Alaska News Brief October 2025—Our common cause is each other
Earlier this month, the remnants of a typhoon that originated in the northern Philippine Sea thrashed Western Alaska and devasted villages in the Yukon-Kuskokwim Delta. One person died, two others are missing, and over a thousand people have been displaced, with hundreds flown to Anchorage for temporary shelter. The communities of Kipnuk and Kwigillingok near the Bering Sea were hit especially hard with water levels more than six feet above the high tide line.

Learn how you can support the Western Alaska Disaster Relief Fund.
Alaskans pride themselves on helping each other and they do. The Alaska Community Foundation quickly created the Western Alaska Relief 2025 Fund, and the donations poured in, but the need will only grow in the weeks and months to come. If you can donate, we hope you do. The impact of this storm, like the one before it in 2022, will reverberate through these villages and the entire state.

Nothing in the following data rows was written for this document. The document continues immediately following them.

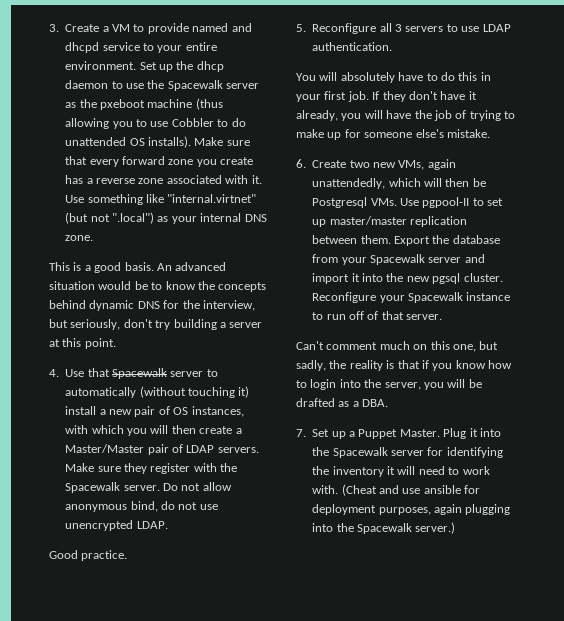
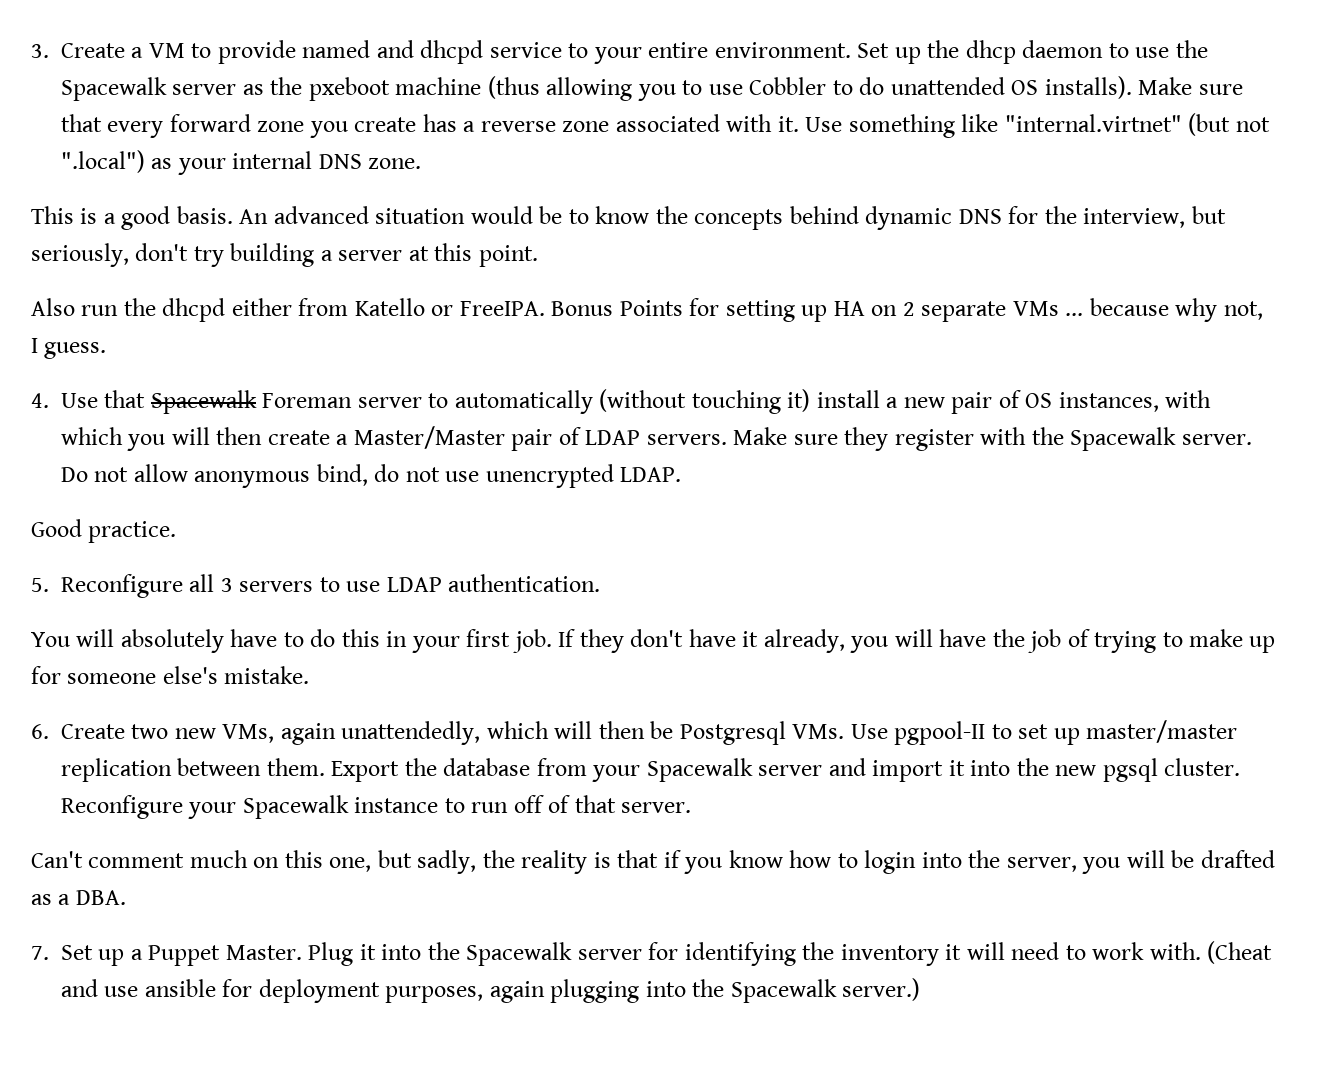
+ Also run the dhcpd either from Katello or FreeIPA. Bonus Points for setting up HA on 2 separate VMs ... because why not, I guess.
- 4. Use that Spacewalk server to automatically (without touching it) install a new pair of OS instances, with which you will then create a Master/Master pair of LDAP servers.
+ 4. Use that Spacewalk Foreman server to automatically (without touching it) install a new pair of OS instances, with which you will then create a Master/Master pair of LDAP servers.

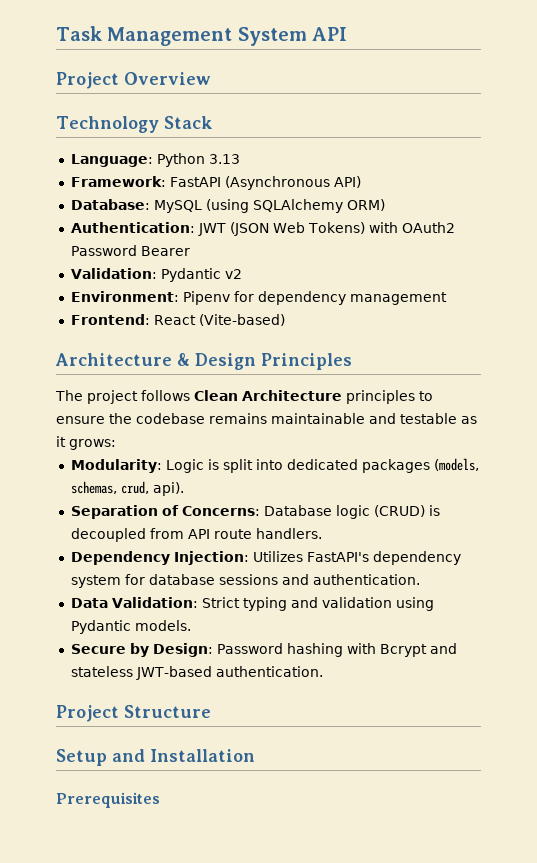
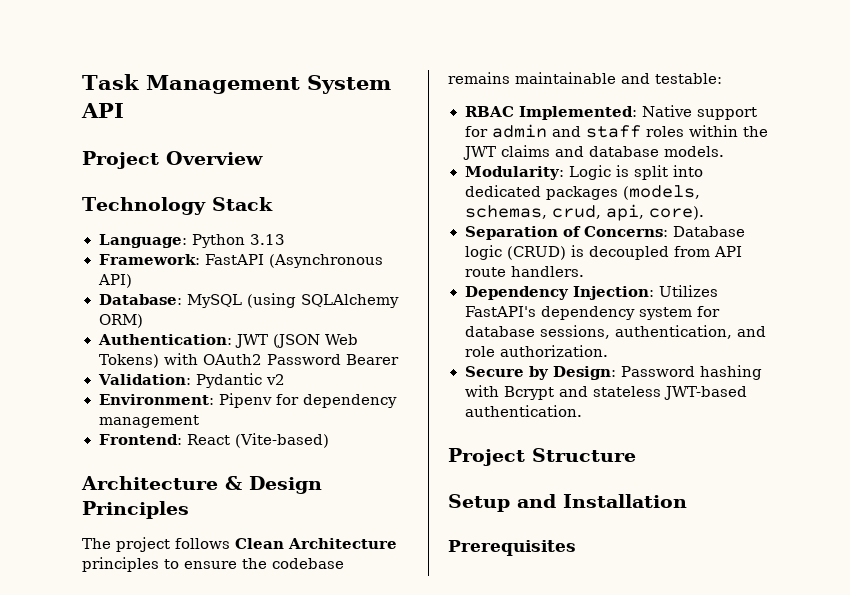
- The project follows Clean Architecture principles to ensure the codebase remains maintainable and testable as it grows:
+ The project follows Clean Architecture principles to ensure the codebase remains maintainable and testable:
+ RBAC Implemented: Native support for admin and staff roles within the JWT claims and database models.
- Modularity: Logic is split into dedicated packages (models, schemas, crud, api).
+ Modularity: Logic is split into dedicated packages (models, schemas, crud, api, core).
- Dependency Injection: Utilizes FastAPI's dependency system for database sessions and authentication.
- Data Validation: Strict typing and validation using Pydantic models.
+ Dependency Injection: Utilizes FastAPI's dependency system for database sessions, authentication, and role authorization.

Individual people stepping up to help matters in profound ways. Communities in Alaska (and throughout the country) simply do not have and do not get resources they need to protect themselves from floods, storms, wildfires, public health threats, and more, so they need emergency resources in the wake of storms like typhoon Halong.
They also need support before these disasters. Kipnuk got a grant to do just that, but months ago, the U.S. Environmental Protection Agency cancelled that $20 million grant for flood protection, calling it and similar grants “no longer consistent” with the agency’s priorities. The agency’s head even alluded to them as “wasteful DEI and Environmental Justice grants” in social media. This is heartbreaking, not because that grant alone could prevent the impacts of a typhoon, high surf and flooding, but because it sends a message about priorities.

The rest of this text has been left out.